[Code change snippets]
-.-.-
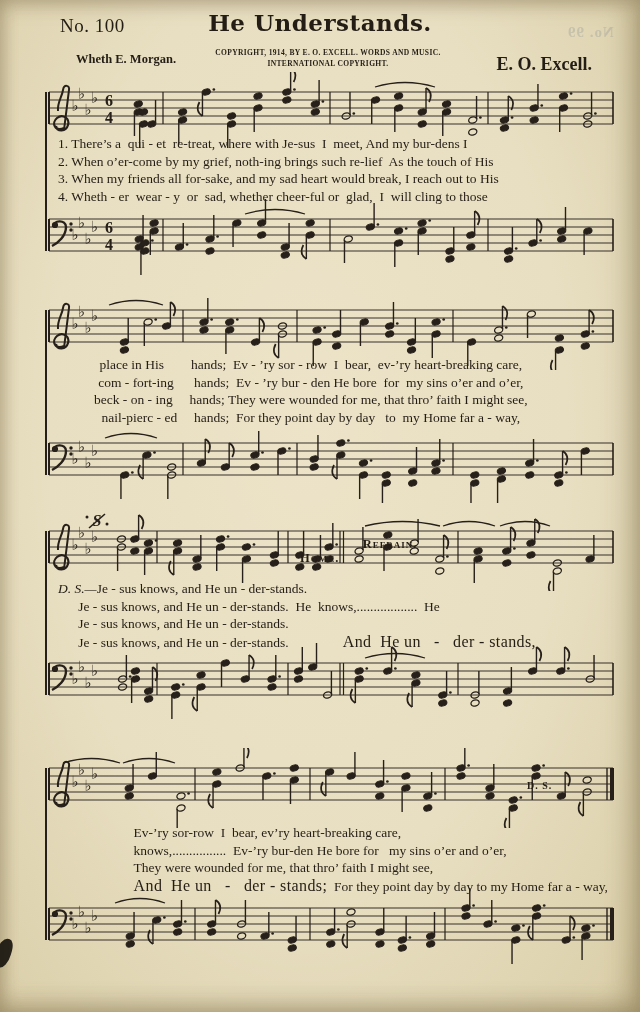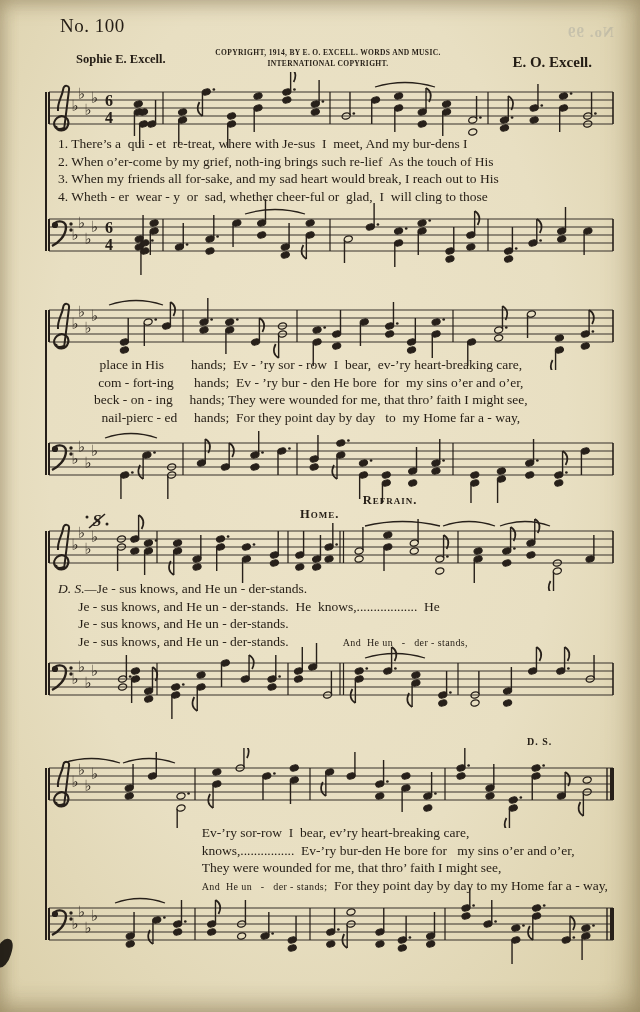"He Understands." h1.title { html: none -> <h1>He Understands.</h1> }
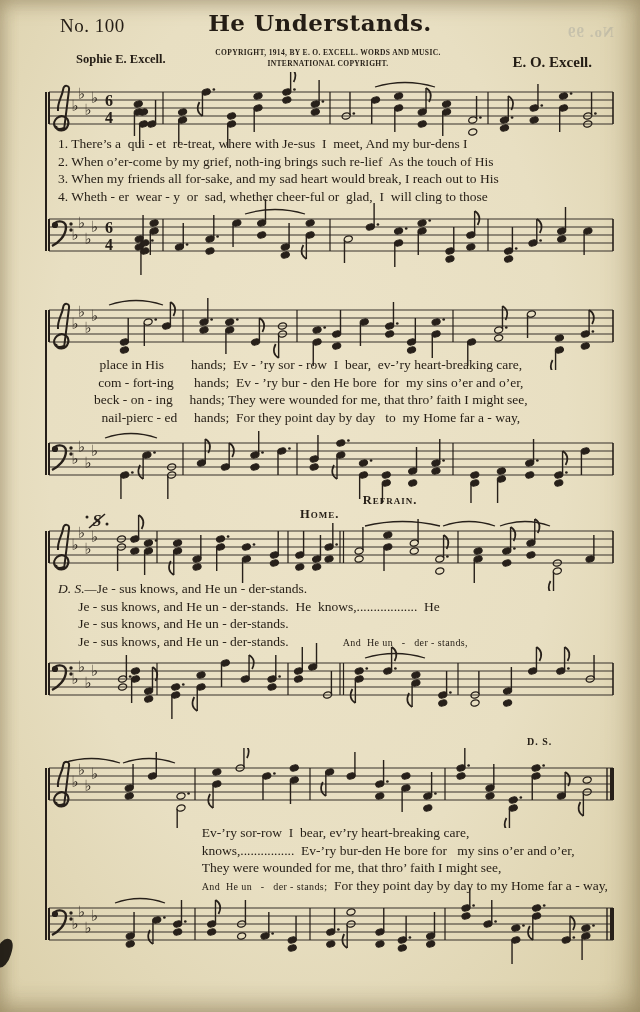"Sophie E. Excell." div.lyricist { text: Sophie E. Excell -> Wheth E. Morgan }
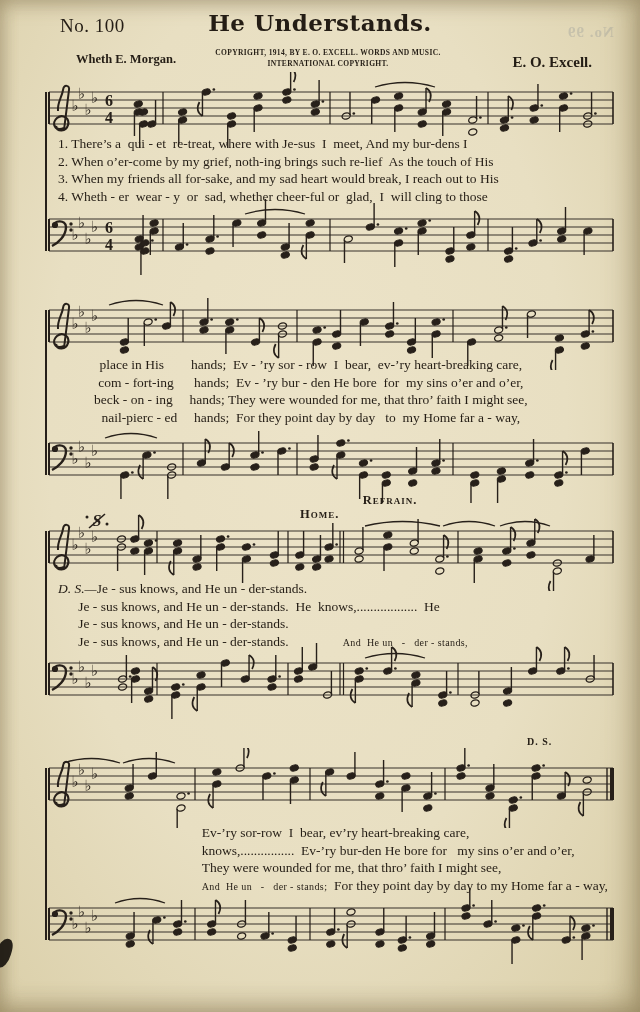"E. O. Excell." .composer { font-size: 15px -> 18px }
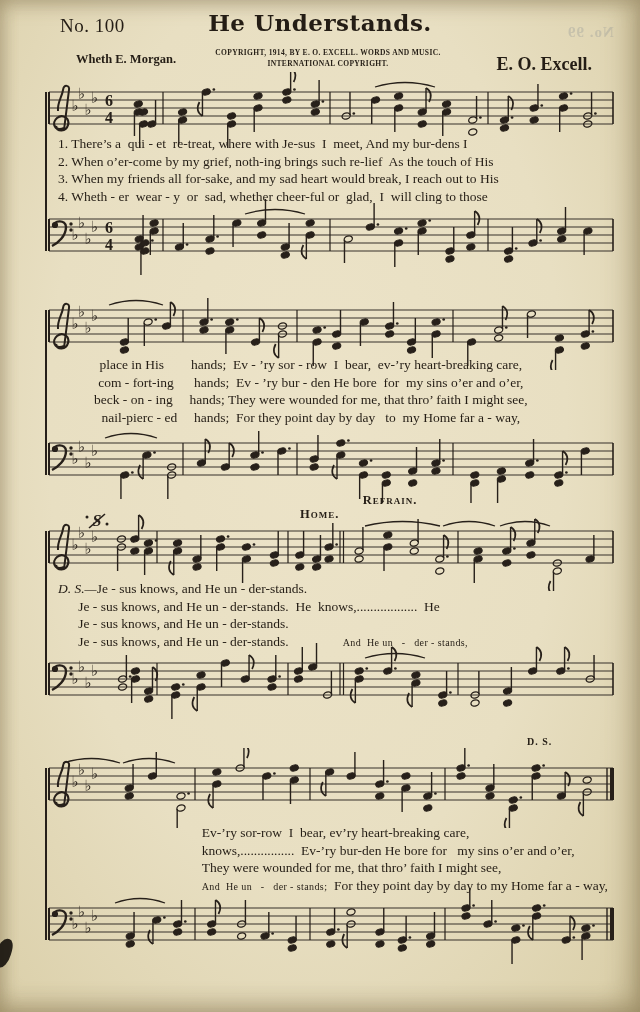"Refrain." .label { margin-top: none -> 44px }
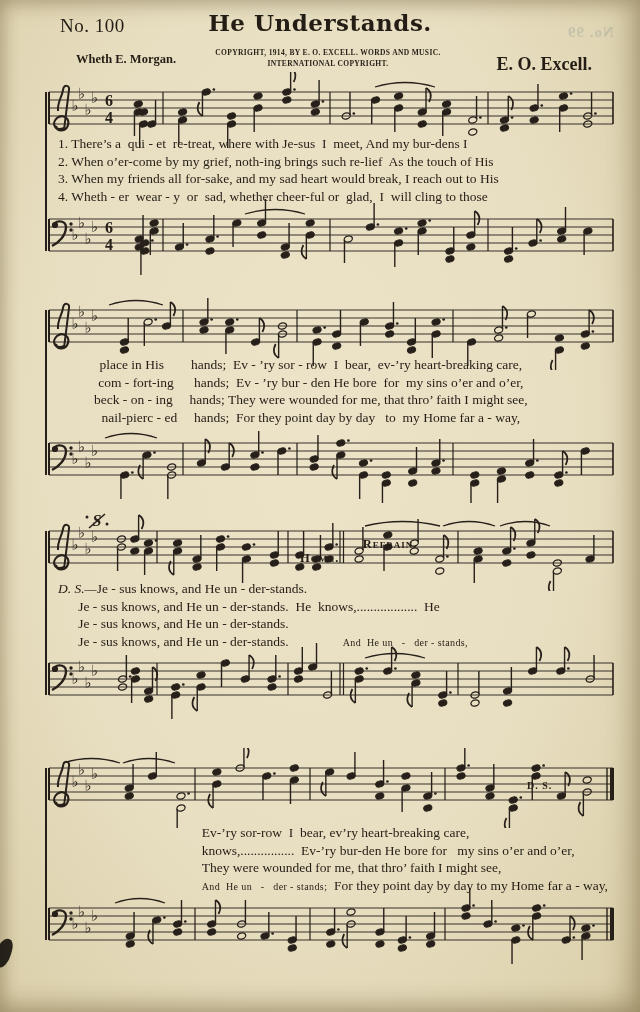"And He un - der" .lyrics .small { font-size: 10px -> 16px }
-.-.-
Once you find the line with "text: Sophie E.", restate it and every later line of the data word for word, excluding the pictures.

- **Expected answer**:
"Sophie E. Excell." div.lyricist { text: Sophie E. Excell -> Wheth E. Morgan }
"E. O. Excell." .composer { font-size: 15px -> 18px }
"Refrain." .label { margin-top: none -> 44px }
"And He un - der" .lyrics .small { font-size: 10px -> 16px }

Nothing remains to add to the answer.